Topological sorting is an important concept in data structures. It is primarily used in directed acyclic graphs (DAGs) to find a linear ordering of the vertices such that for every directed edge (u, v), vertex u comes before vertex v in the ordering. In other words, it arranges the vertices in a way that all dependencies are satisfied.

**What is a Directed Acyclic Graph?**

A directed acyclic graph is a finite graph with directed edges between vertices that does not contain any cycles. This means that there are no loops or circular dependencies within the graph. Each edge has a direction associated with it, indicating the flow from one vertex to another.

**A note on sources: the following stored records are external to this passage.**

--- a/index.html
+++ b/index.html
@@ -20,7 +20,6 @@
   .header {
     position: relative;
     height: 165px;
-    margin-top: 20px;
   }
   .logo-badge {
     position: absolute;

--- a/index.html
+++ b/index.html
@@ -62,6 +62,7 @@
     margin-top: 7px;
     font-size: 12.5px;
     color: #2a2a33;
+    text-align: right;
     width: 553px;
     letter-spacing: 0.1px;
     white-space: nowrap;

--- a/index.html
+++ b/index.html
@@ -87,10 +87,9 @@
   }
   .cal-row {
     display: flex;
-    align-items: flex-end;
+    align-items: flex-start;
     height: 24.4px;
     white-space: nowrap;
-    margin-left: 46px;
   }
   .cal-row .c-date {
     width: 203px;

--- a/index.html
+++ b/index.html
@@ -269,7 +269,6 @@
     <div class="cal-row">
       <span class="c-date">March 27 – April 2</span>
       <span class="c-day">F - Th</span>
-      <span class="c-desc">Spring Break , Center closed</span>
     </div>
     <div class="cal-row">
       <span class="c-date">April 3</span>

**Why do we need Topological Sorting?**

Topological sorting has various applications, especially in scheduling and task planning scenarios where certain tasks or activities need to be completed before others can begin. It helps identify the order in which these tasks should be executed to ensure smooth progress.

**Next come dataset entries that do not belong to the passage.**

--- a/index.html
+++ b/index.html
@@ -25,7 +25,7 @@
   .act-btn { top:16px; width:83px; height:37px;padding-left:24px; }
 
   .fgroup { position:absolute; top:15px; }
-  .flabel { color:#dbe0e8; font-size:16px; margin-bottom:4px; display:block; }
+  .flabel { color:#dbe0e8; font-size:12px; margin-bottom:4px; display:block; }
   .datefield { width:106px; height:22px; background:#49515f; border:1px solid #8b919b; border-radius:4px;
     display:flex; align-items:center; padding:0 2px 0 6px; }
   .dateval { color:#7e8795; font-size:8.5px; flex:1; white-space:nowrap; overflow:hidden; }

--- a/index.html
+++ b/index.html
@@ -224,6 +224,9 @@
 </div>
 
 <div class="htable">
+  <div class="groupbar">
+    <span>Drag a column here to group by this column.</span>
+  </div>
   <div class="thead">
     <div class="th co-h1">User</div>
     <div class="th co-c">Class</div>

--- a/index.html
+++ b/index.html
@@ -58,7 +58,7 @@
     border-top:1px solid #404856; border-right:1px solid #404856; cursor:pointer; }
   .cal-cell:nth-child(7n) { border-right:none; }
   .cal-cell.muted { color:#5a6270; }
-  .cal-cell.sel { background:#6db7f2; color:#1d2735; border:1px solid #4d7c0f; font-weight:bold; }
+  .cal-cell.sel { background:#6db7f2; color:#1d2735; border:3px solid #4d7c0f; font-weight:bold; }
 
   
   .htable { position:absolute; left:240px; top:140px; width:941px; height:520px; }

__Algorithm for Topological Sorting:__

There are different algorithms available for performing topological sorting on DAGs. One of the most commonly used algorithms is known as “Depth First Search” or DFS.

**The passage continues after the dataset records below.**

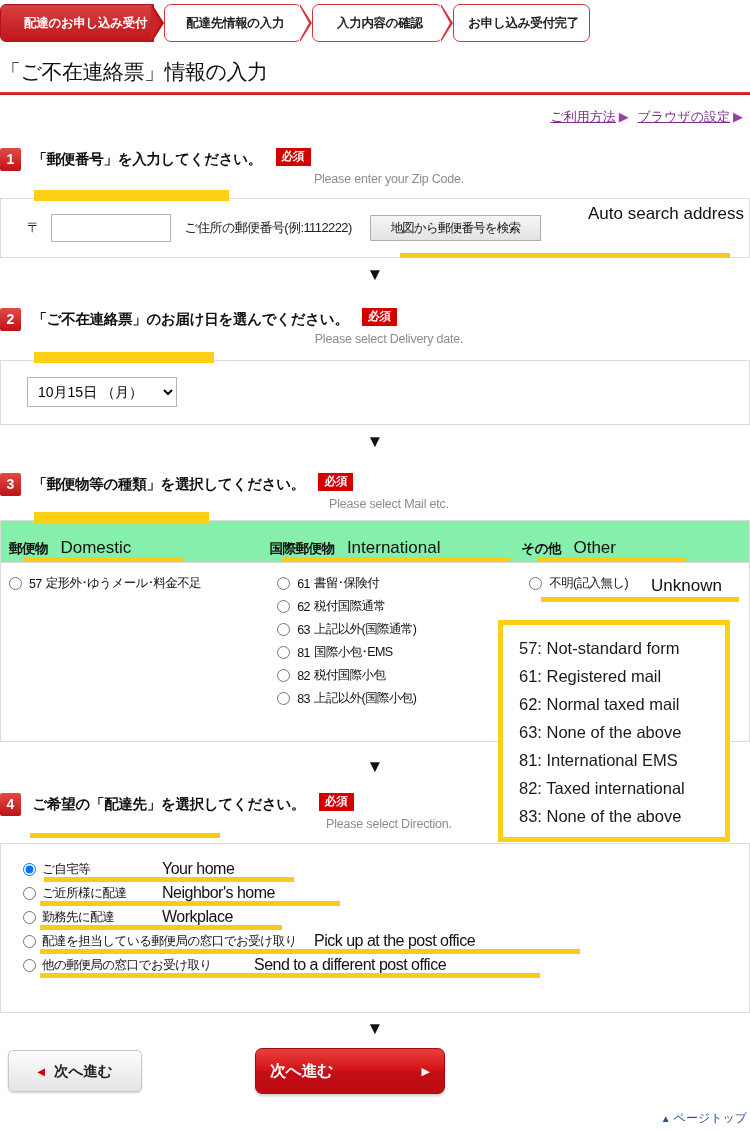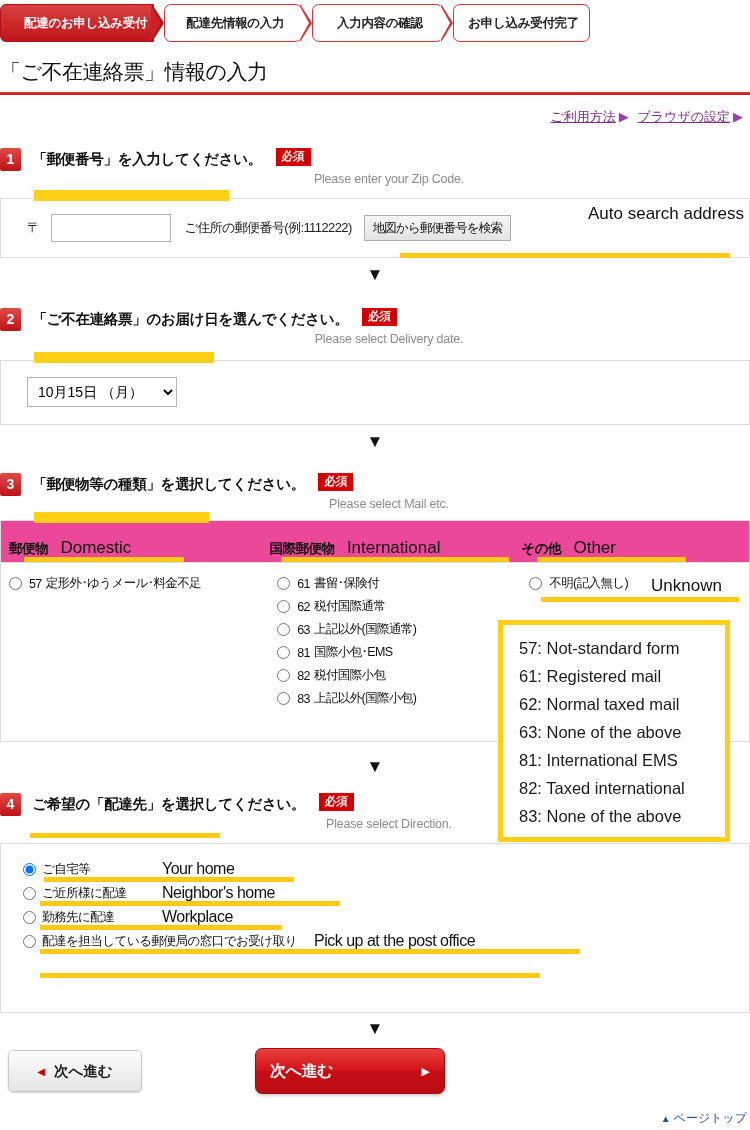--- a/index.html
+++ b/index.html
@@ -106,7 +106,7 @@
   }
   .zip-note { font-size: 13px; color: #222; margin-left: 14px; letter-spacing: -0.6px; }
   .map-btn {
-    margin-left: 12px; height: 26px; padding: 0 8px;
+    margin-left: 18px; height: 26px; padding: 0 20px;
     border: 1px solid #adadad; background: linear-gradient(#f6f6f6, #e3e3e3);
     font-size: 12.5px; color: #111; letter-spacing: -0.8px;
     font-family: "Liberation Sans", sans-serif; cursor: pointer;

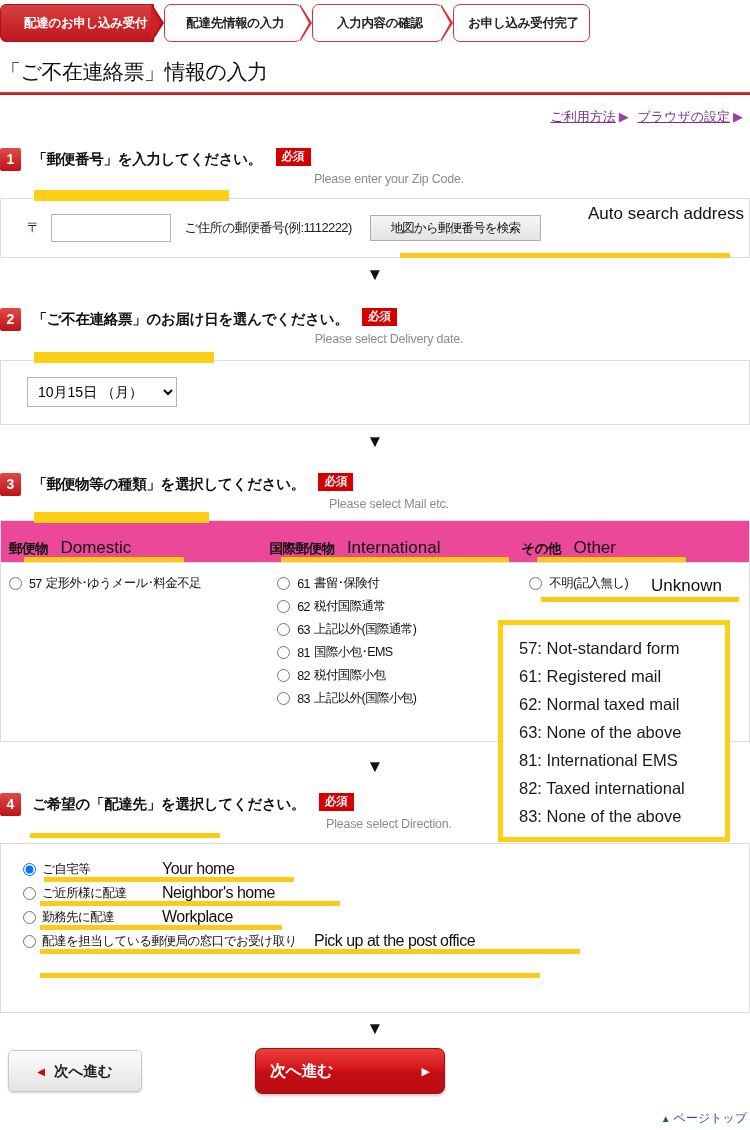--- a/index.html
+++ b/index.html
@@ -122,7 +122,7 @@
   
   .mt-head {
     display: flex; height: 42px; align-items: flex-end;
-    background: #ec4899; border-bottom: 1px solid #dcdcdc;
+    background: #86efac; border-bottom: 1px solid #dcdcdc;
     padding-bottom: 4px;
   }
   .mt-col1 { width: 278px; padding-left: 8px; }

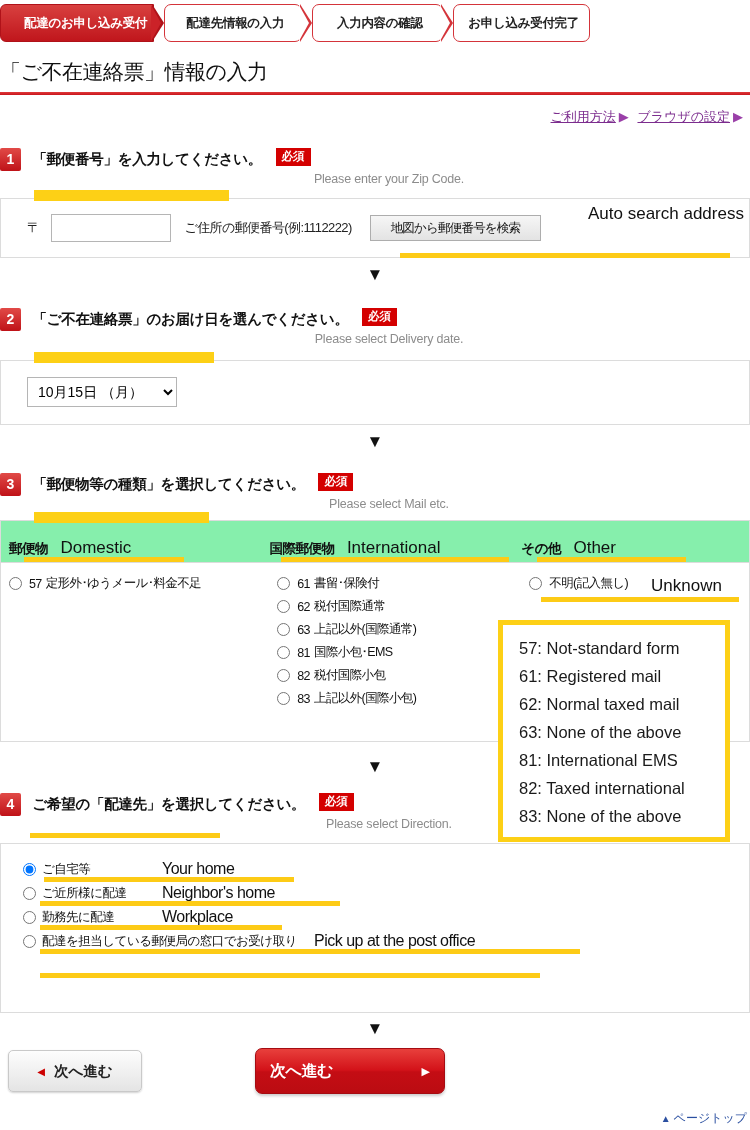--- a/index.html
+++ b/index.html
@@ -369,6 +369,11 @@
         <span class="dest-jp" style="width:272px;">配達を担当している郵便局の窓口でお受け取り</span>
         <span class="dest-en">Pick up at the post office</span>
       </label>
+      <label class="dest-row">
+        <input type="radio" name="dest" style="">
+        <span class="dest-jp" style="width:212px;">他の郵便局の窓口でお受け取り</span>
+        <span class="dest-en">Send to a different post office</span>
+      </label>
     </div>
   </div>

The steps involved in performing topological sorting using DFS are as follows:

1. Choose any arbitrary vertex as the starting point. 2. Visit all of its adjacent vertices.

3. Recursively perform steps 1 and 2 for each unvisited adjacent vertex. 4. Once all adjacent vertices have been visited, add the current vertex to the topological sort order.

### Example:

Consider a scenario where we have a DAG representing courses and their prerequisites:

- Course A has no prerequisites.
- Course B has prerequisites – Course A.
- Course C has prerequisites – Course A and Course B.
- Course D has prerequisites – Course C.

To perform topological sorting on this DAG using the DFS algorithm, we start with an arbitrary vertex and apply the steps mentioned earlier.

The topological sort order for the above example would be: A → B → C → D.

### Time Complexity:

The time complexity of the topological sorting algorithm depends on the number of vertices and edges in the graph. It can be represented as O(V + E), where V represents the number of vertices and E represents the number of edges in the graph.

## Conclusion:

In summary, topological sorting is a crucial concept in data structures that helps us find a linear ordering of vertices in a directed acyclic graph. It ensures that all dependencies are satisfied by arranging the vertices in a specific order. The DFS algorithm is commonly used to perform topological sorting, providing an efficient solution for scheduling and task planning scenarios.

By understanding and implementing topological sorting algorithms, you can optimize your programs and applications by ensuring that tasks are executed in the correct order, avoiding any potential issues or conflicts.